Looking at Nat, he is like any other being, wanting to be accepted. He carries around toys he thinks as cool to be more secure and confident. Guess that is his comfort too. He can't talk back at us adults so he snaps at Jere whenever he has that opportunity and that doesn't help at all coz in the process, Jere learns to speak nasty too and we parents get mad at Nat coz he snaps at Jere first.... but have we slowed down to think why did he snap in the first place? He misbehaves and gets some attention though not quite the right kind of attention. He can't seek junk food for comfort to release the stress he is experiencing. His relationship with me, his mummy is a love hate one. He loves me coz I am his mummy, I suppose. I give and provide him a lot, if not all of the stuff that he needs and wants. He hates me for the discipline I deliver. From the horse's mouth itself I got that "mummy don't like me. mummy don't love me." Nat probably does not understand at all when I scream or punish him.

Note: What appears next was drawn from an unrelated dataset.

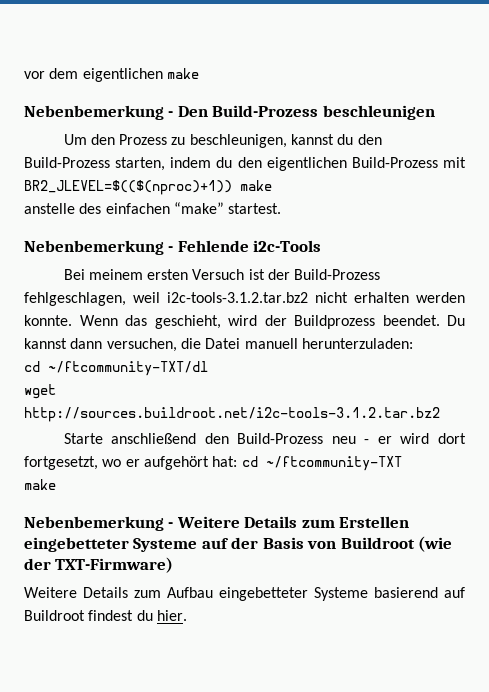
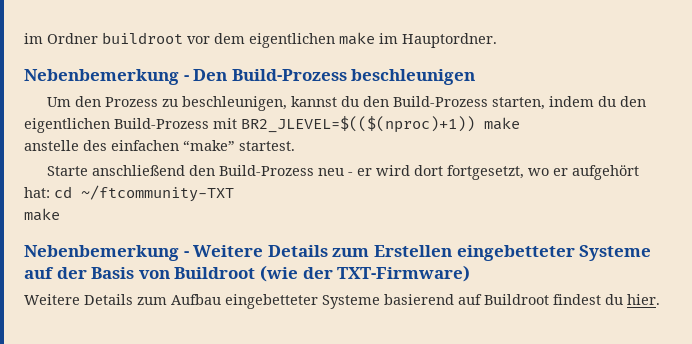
(24, 75) none -> [24,32,183,44] im Ordner buildroot
(199, 73) none -> [379,33,497,48] im Hauptordner.
[24,240,322,255] [63,269,381,280] [24,292,465,306] [24,315,465,329] [24,338,413,352] [24,361,208,376] [24,384,56,399] [24,407,440,422] // Nebenbemerkung - Fehlende i2c-Tools // Bei meinem ersten Versuch ist der Build-Prozess fehlgeschlagen, weil i2c-tools-3.1.2.tar.bz2 nicht erhalten werden konnte. Wenn das geschieht, wird der Buildprozess beendet. Du kannst dann versuchen, die Datei manuell herunterzuladen: // cd ~/ftcommunity-TXT/dl // wget http://sources.buildroot.net/i2c-tools-3.1.2.tar.bz2 -> (295, 146) none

He just understands it as hurt. And yes, I may have hurt him both physically and emotionally. It sounds a tad too serious and scary... and yes, sometimes we parents may have done that without realising it. Kids these days are more aware and sensitive. Neither do I understand my outbursts too at times. Have I neglected my prayer life, meditation and contemplation?
How to fix all these?
1. I have to fix myself. Put aside fixed and regular time for prayer, meditation and contemplation.
2. Reconcile with Nat. Heal all those hurts. Just like what Father William always say, we should have our "penitential service" with our spouse and our children.

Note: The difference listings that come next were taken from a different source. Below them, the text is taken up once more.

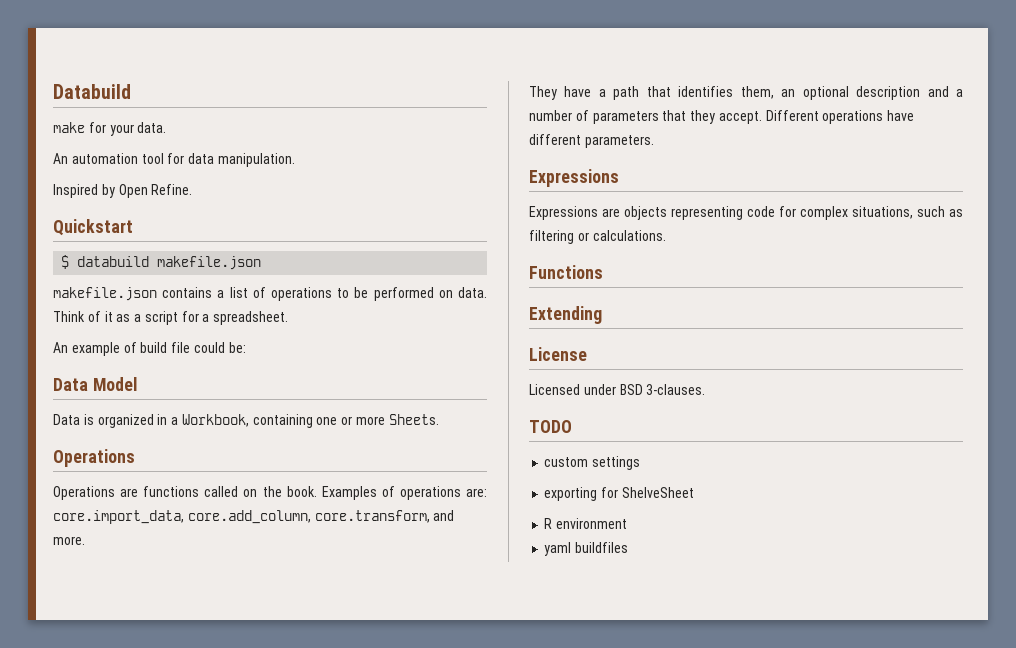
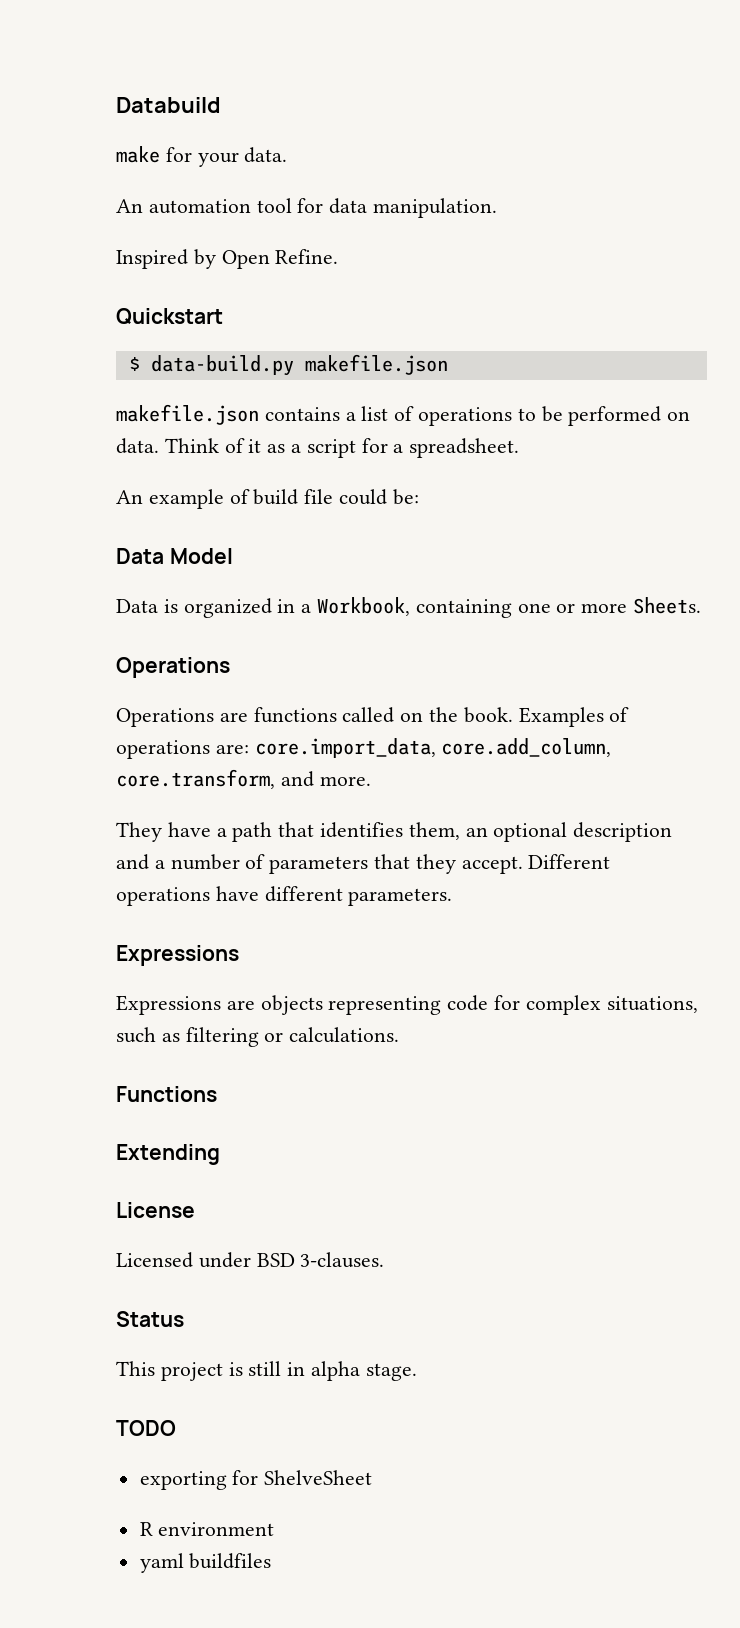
[77,256,150,267] databuild -> [150,355,294,376] data-build.py
(706, 389) none -> [116,1311,184,1327] [116,1361,417,1381] // Status // This project is still in alpha stage.
[544,456,641,470] // custom settings -> (176, 1428) none

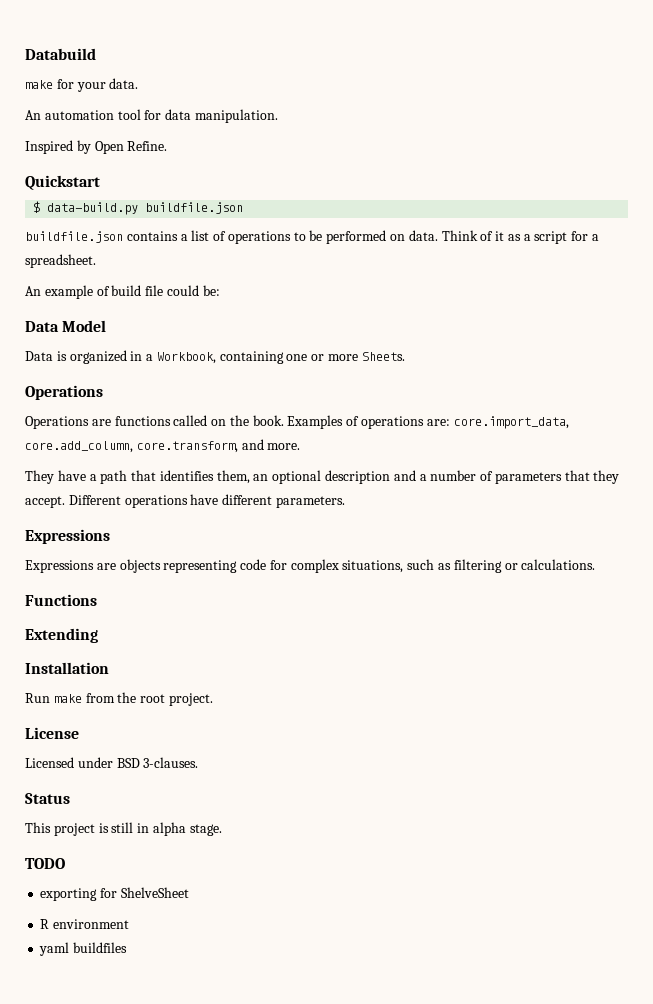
[304,354,448,375] [116,404,259,425] makefile.json // makefile.json -> [145,202,244,214] [25,231,123,243] buildfile.json // buildfile.json
(220, 1154) none -> [25,662,109,674] [25,692,213,706] // Installation // Run make from the root project.

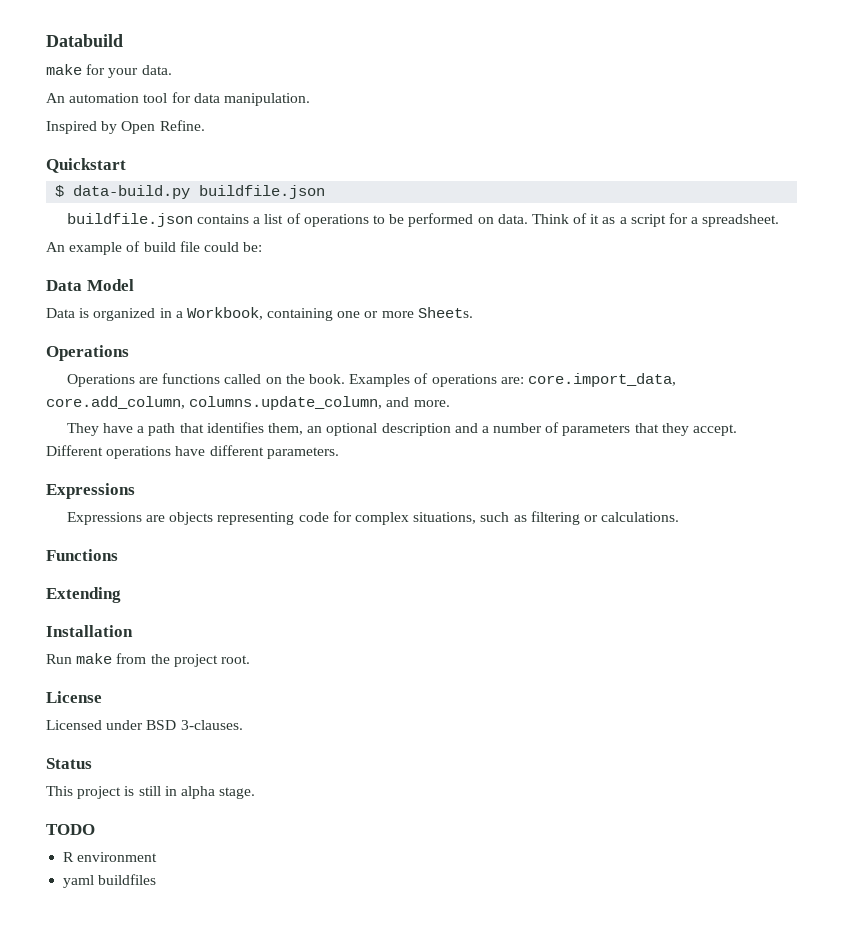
[136,441,238,453] core.transform, -> [189,396,383,410] columns.update_column,
[140,693,213,706] root project. -> [173,654,250,667] project root.
[40,887,189,901] // exporting for ShelveSheet -> (95, 829) none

3. Reconnect with Nat. Do not take for granted his well-being. Set time for Nat.
Nat, I love you and your brother Jeremiah. I pray that I will be a good mother to you children. Thank You Lord Jesus for giving us Mary to be our mother as You said to John "Behold your mother". Lord Jesus, help me in my role of motherhood to maintain an attitude of trust and confidence in God as Mary did. Father Lord, You have plans for these children, help me to be like Mother Mary, how she went through the pain in sharing so closely the mission of her divine son. Father Lord, fill me up and make me whole.
Like the woman at the well I was seeking
For things that could not satisfy;
And then I heard my Savior speaking:
"Draw from my well that never shall run dry".
Fill my cup Lord, I lift it up, Lord!
Come and quench this thirsting of my soul.
Bread of heaven, feed me till I want no more.
Fill my cup, fill it up and make me whole!
There are millions in this world who are craving
The pleasures earthly things afford.
But none can match the wondrous treasure
That I find in Jesus Christ my Lord.
Fill my cup Lord, I lift it up, Lord!
Come and quench this thirsting of my soul.
Bread of heaven, feed me till I want no more.
Fill my cup, fill it up and make me whole!
So, my brother, if the things this world gave you
Leave hungers that won't pass away,
My blessed Lord will come and save you,
If you kneel to Him and humbly pray:
Fill my cup Lord, I lift it up, Lord!
Come and quench this thirsting of my soul.
Bread of heaven, feed me till I want no more.
Fill my cup, fill it up and make me whole!